Gazi Mustafa Kemal'in din ile olan ilişkileri konusunda değişik tartışmalı görüşler mevcuttur. O'nun bu tartışmaların içinde yer almasının sebebi yaptığı bazı yenilikler ve inkılâpların farklı anlaşılmasıdır.
Atatürk'ün çalışmalarına farklı bir cepheden bakan bazı kesimler Cumhuriyet'in kuruluşundan sonra yaşanan bazı olumsuzlukları ileri sürerek Atatürk'ün din ile uzaktan yakından ilgisi olmadığını ileri sürmüşlerdir. Hâlbuki Gazi Mustafa Kemal'in hayatı incelendiğinde gerçeğin hiçte öyle olmadığı kendiliğinden ortaya çıkmaktadır.
Gazi Mustafa Kemal'in hem konuşmalarını hem de kaleme aldığı eserleri inceleyenler onun İslâmiyet Kur'an ve Peygamberimiz hakkında yüzlerce övücü sözünü görebilirler. Birçok konuşmasında Allah'tan İslâm'dan Kuran'dan saygı ve bağlılıkla bahsetmiş Peygamber Efendimizi övmüş ve Türk ulusuna gerçek dine sarılmayı ve daha dindar olmayı tavsiye etmiştir. Şu söz bile O'nun İslâm'a bakışını bütün açıklığıyla ortaya koyar:
"Ey millet! Allah birdir şanı büyüktür. Allah'ın selâmeti atıfeti ve hayrı üzerinize olsun.
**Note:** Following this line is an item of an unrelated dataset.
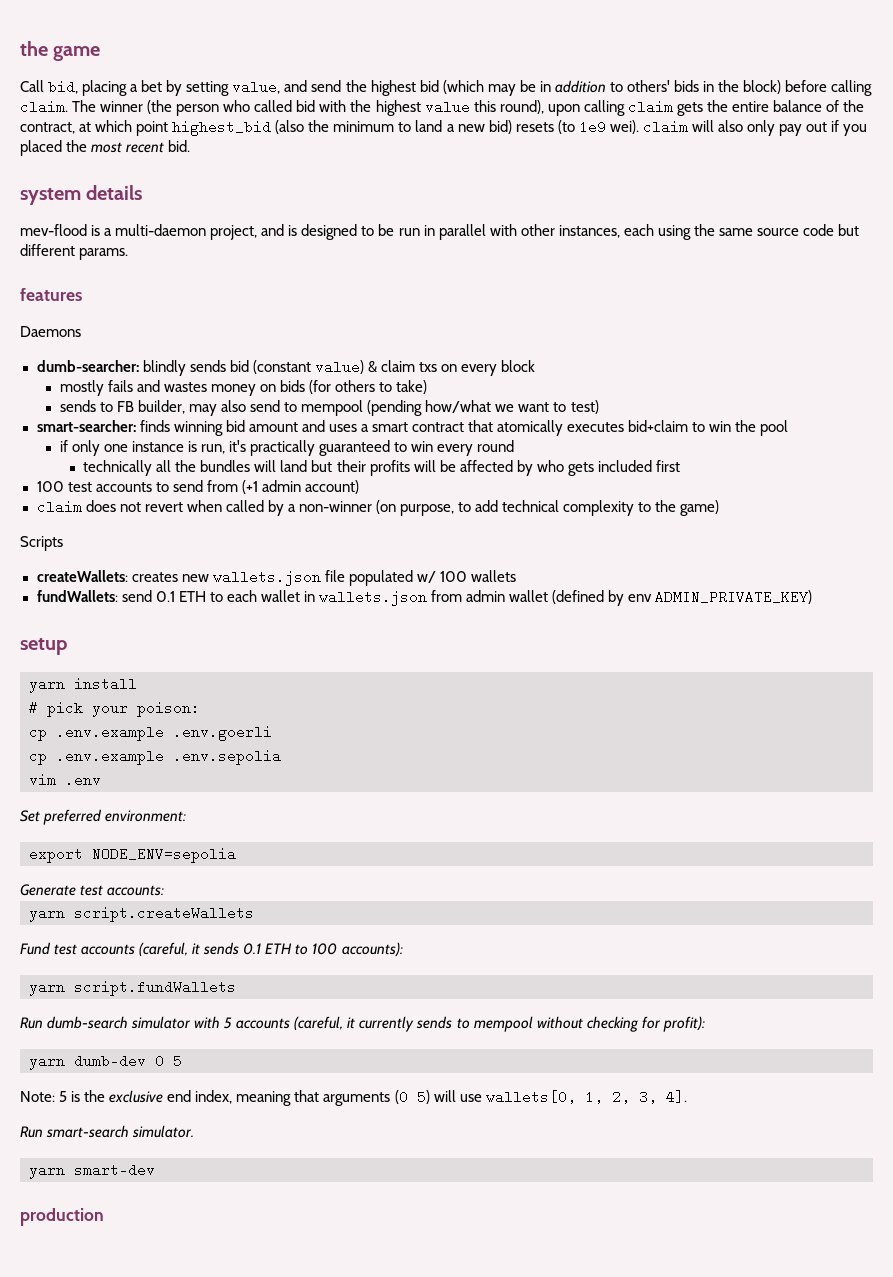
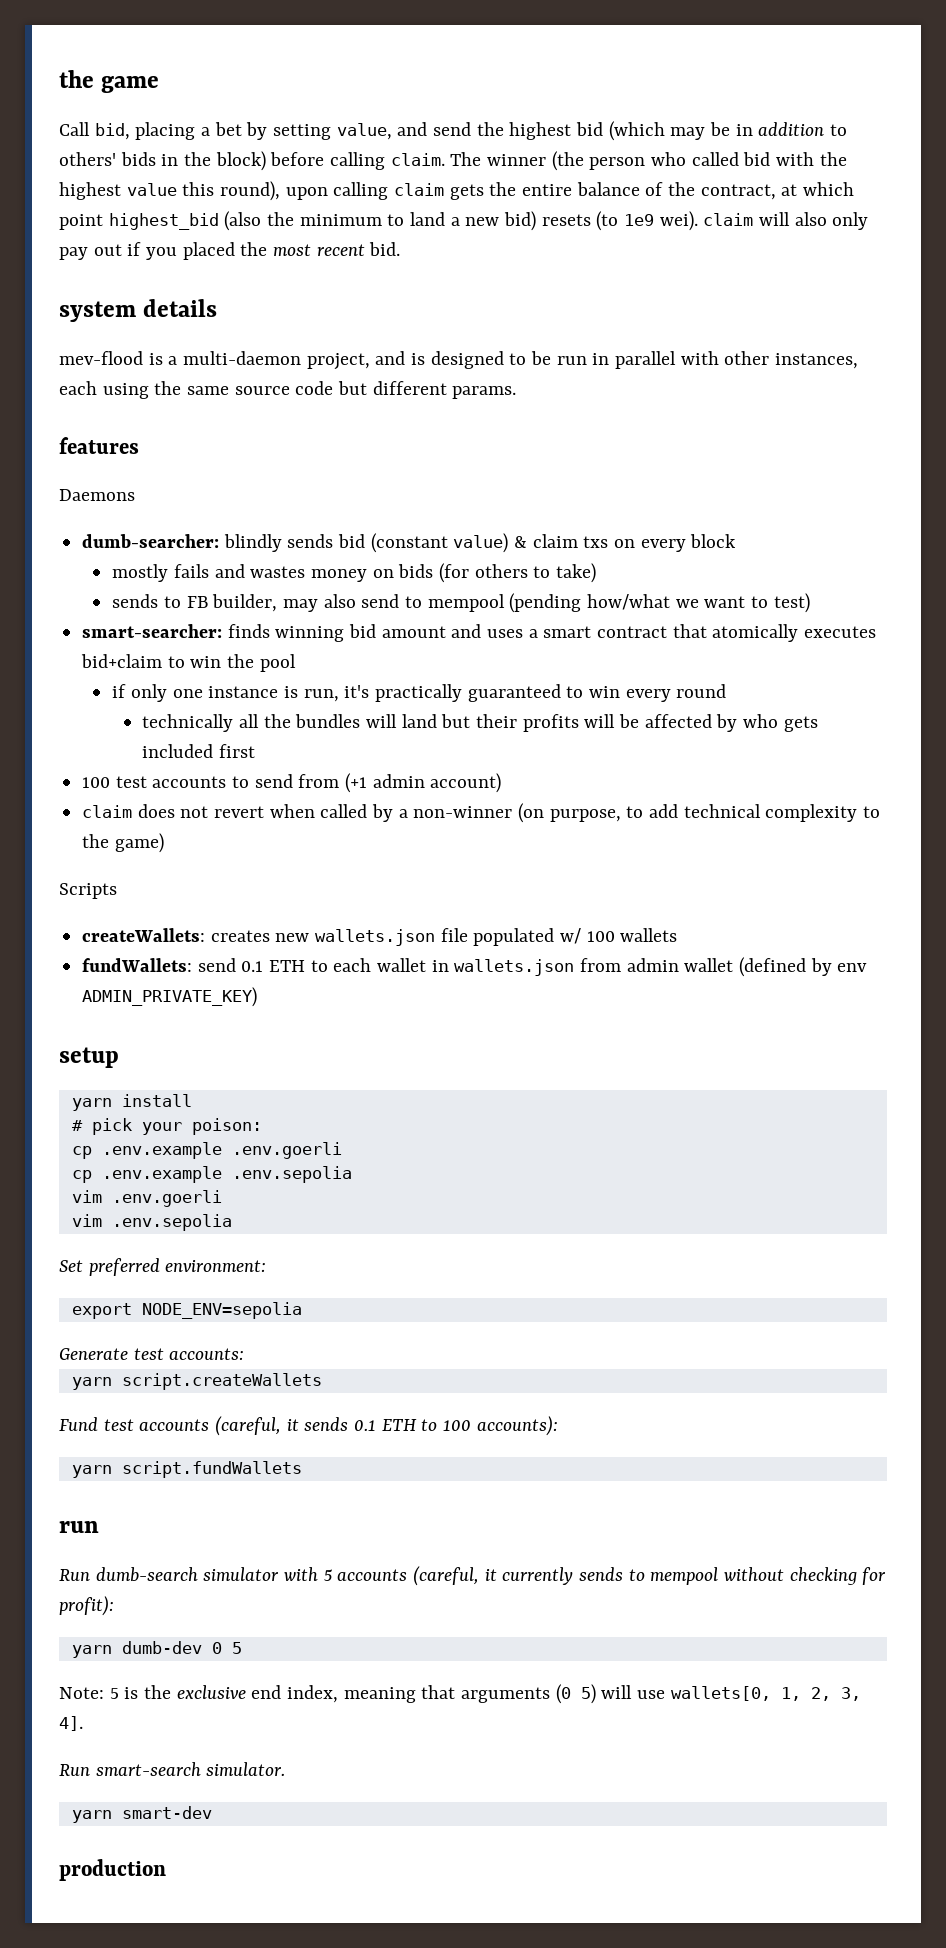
[65,773,101,787] .env -> [111,1190,222,1207] [71,1214,232,1231] .env.goerli // vim .env.sepolia
(236, 988) none -> [59,1521,99,1533] // run

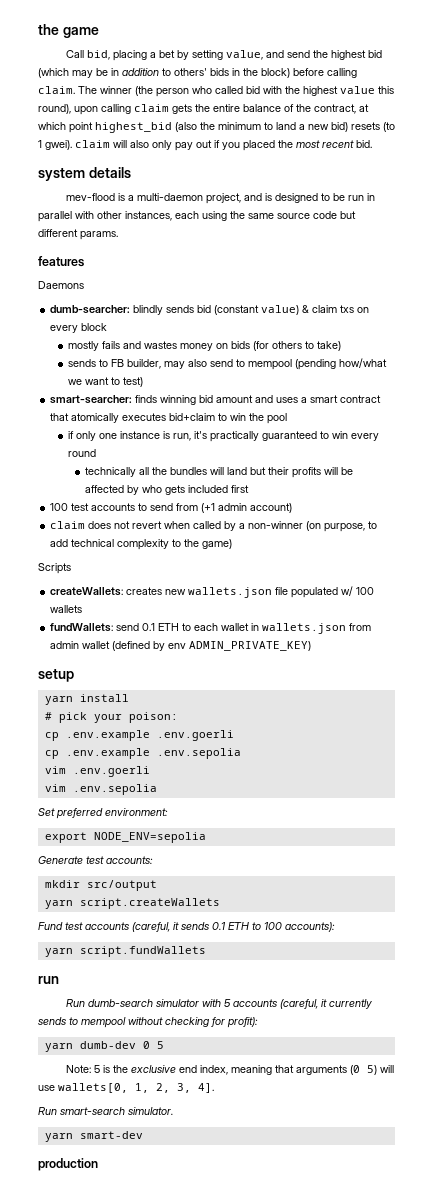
[624,211,698,231] 1e9 wei). -> [38,140,72,150] 1 gwei).
(245, 1354) none -> [44,880,157,891] // mkdir src/output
Peygamberimiz Efendimiz Hazretleri Cenab-ı Hak tarafından insanlara dini hakikatleri tebliğe memur ve Resul olmuştur. Koyduğu esas kanunlar cümlemizce malûmdur ki Kur'an'daki naslardır. İnsanlara feyiz ruhu vermiş olan dinimiz son ve temel dindir. Çünkü dinimiz akla mantığa hakikate tamamen uyuyor. Eğer akla mantığa hakikate uymamış olsaydı bununla diğer ilâhî ve tabi kanunlar arasında aykırılıklar olması gerekirdi. Çünkü bütün kanunları yapan Cenab-ı Haktır."
Elinizdeki "Atatürk'ün İslâm'a Hizmetleri" isimli eser bunu ispatlamak maksadıyla kaleme alındı.